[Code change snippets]
· · · ·

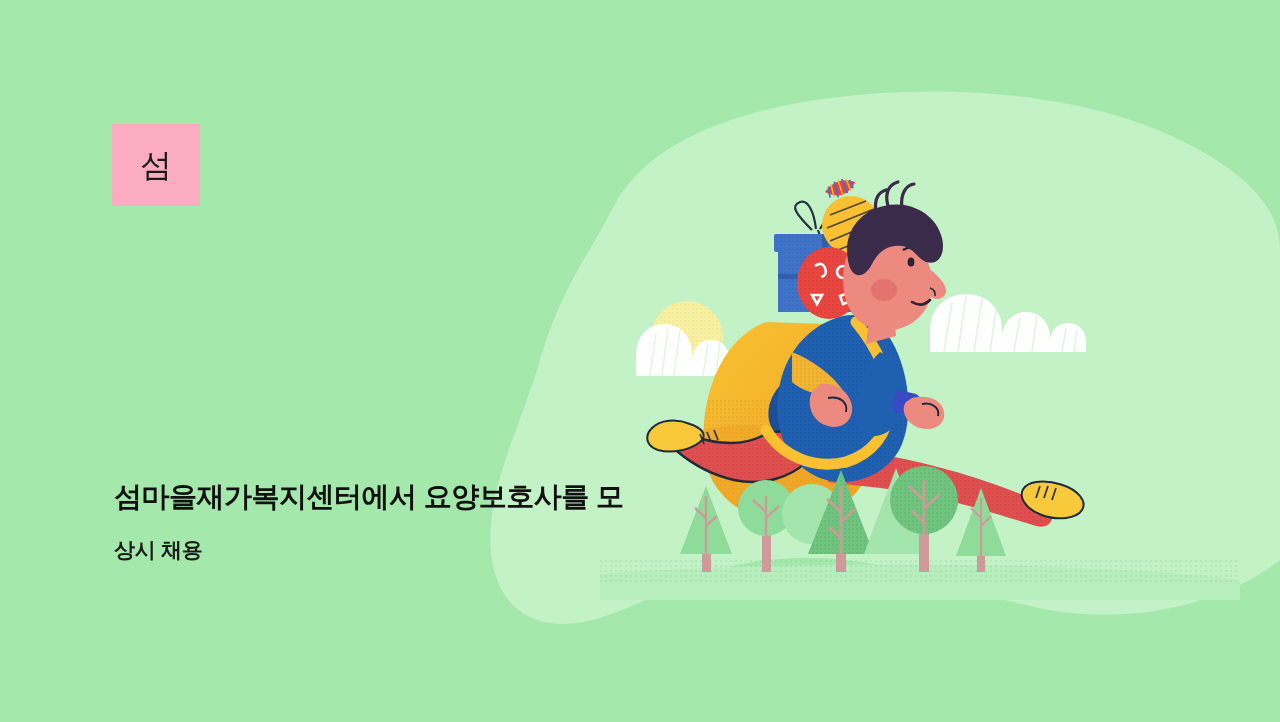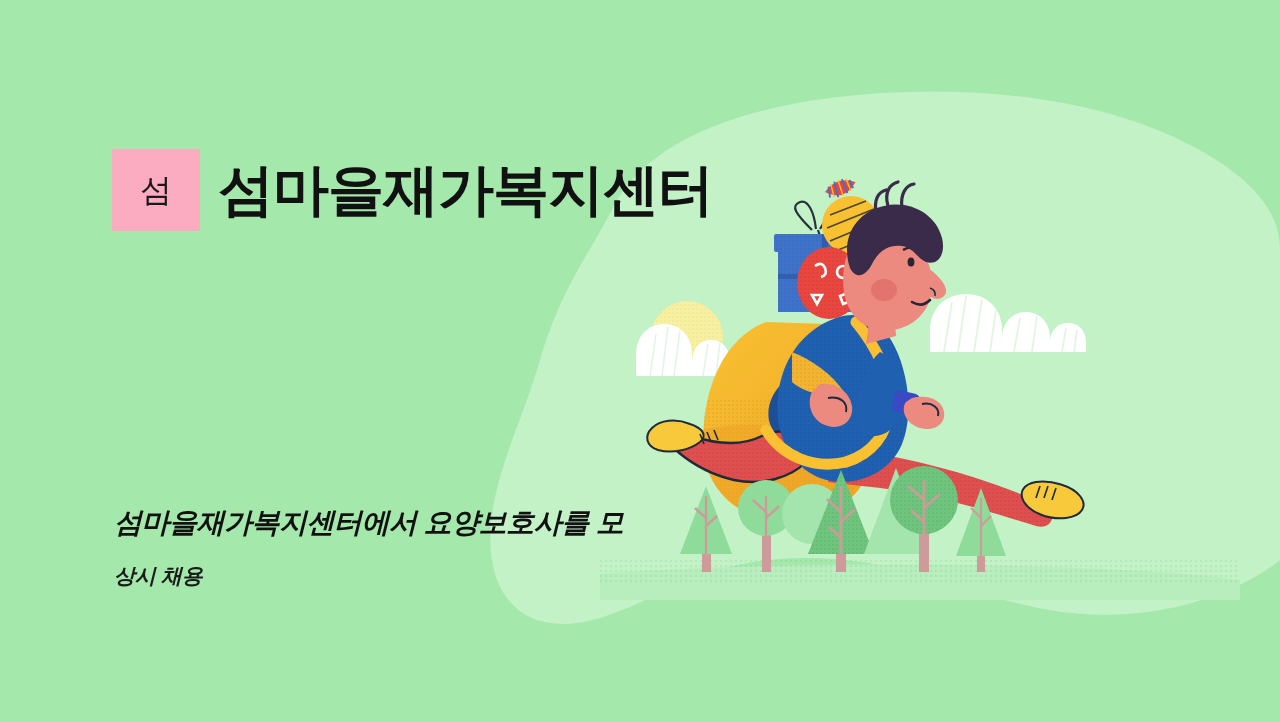--- a/index.html
+++ b/index.html
@@ -457,7 +457,6 @@
     <div class="logo-box">
       <span class="logo-box-text">섬</span>
     </div>
-    <h1 class="org-title">섬마을재가복지센터</h1>
   </div>
 
   <div class="copy">

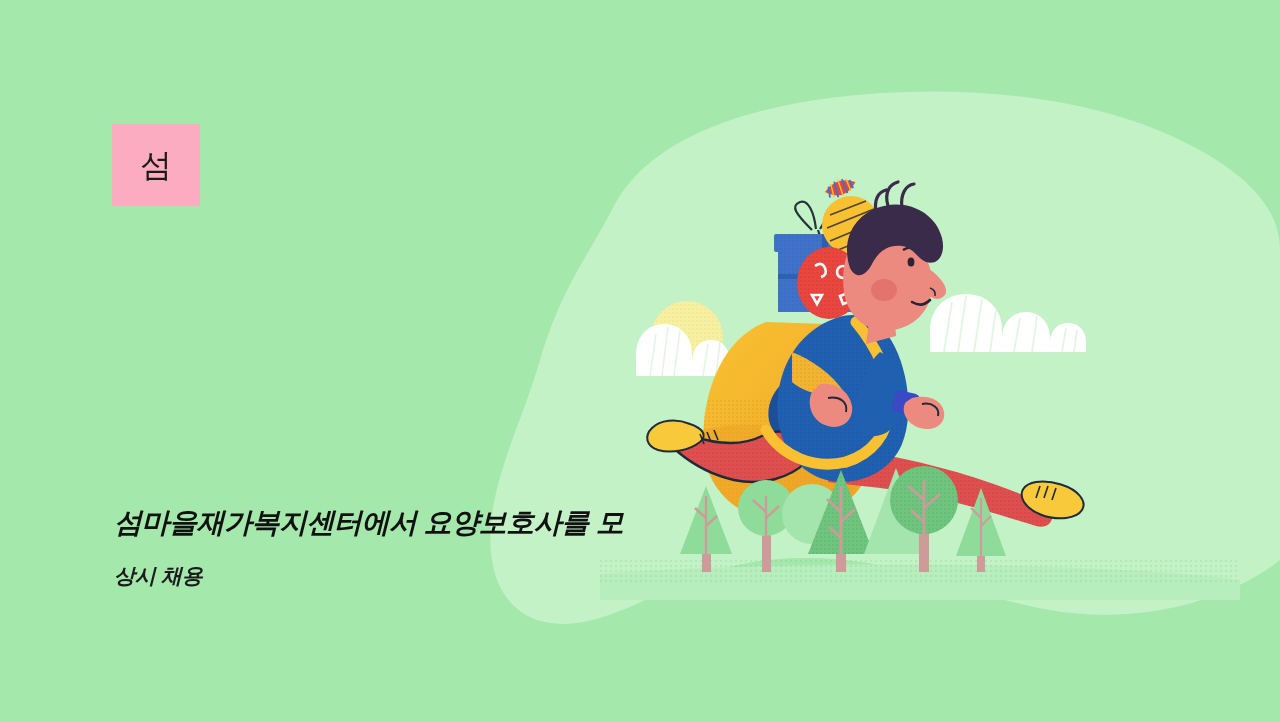--- a/index.html
+++ b/index.html
@@ -61,10 +61,9 @@
   .copy {
     position: absolute;
     left: 114px;
-    top: 505px;
+    top: 479px;
     z-index: 40;
     max-width: 640px;
-    font-style: italic;
   }
   .headline {
     font-size: 28px;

· · · ·

What the task asks —
Please output the data above exactly as given, omitting every picture.

Answer section —
--- a/index.html
+++ b/index.html
@@ -457,7 +457,6 @@
     <div class="logo-box">
       <span class="logo-box-text">섬</span>
     </div>
-    <h1 class="org-title">섬마을재가복지센터</h1>
   </div>
 
   <div class="copy">

--- a/index.html
+++ b/index.html
@@ -61,10 +61,9 @@
   .copy {
     position: absolute;
     left: 114px;
-    top: 505px;
+    top: 479px;
     z-index: 40;
     max-width: 640px;
-    font-style: italic;
   }
   .headline {
     font-size: 28px;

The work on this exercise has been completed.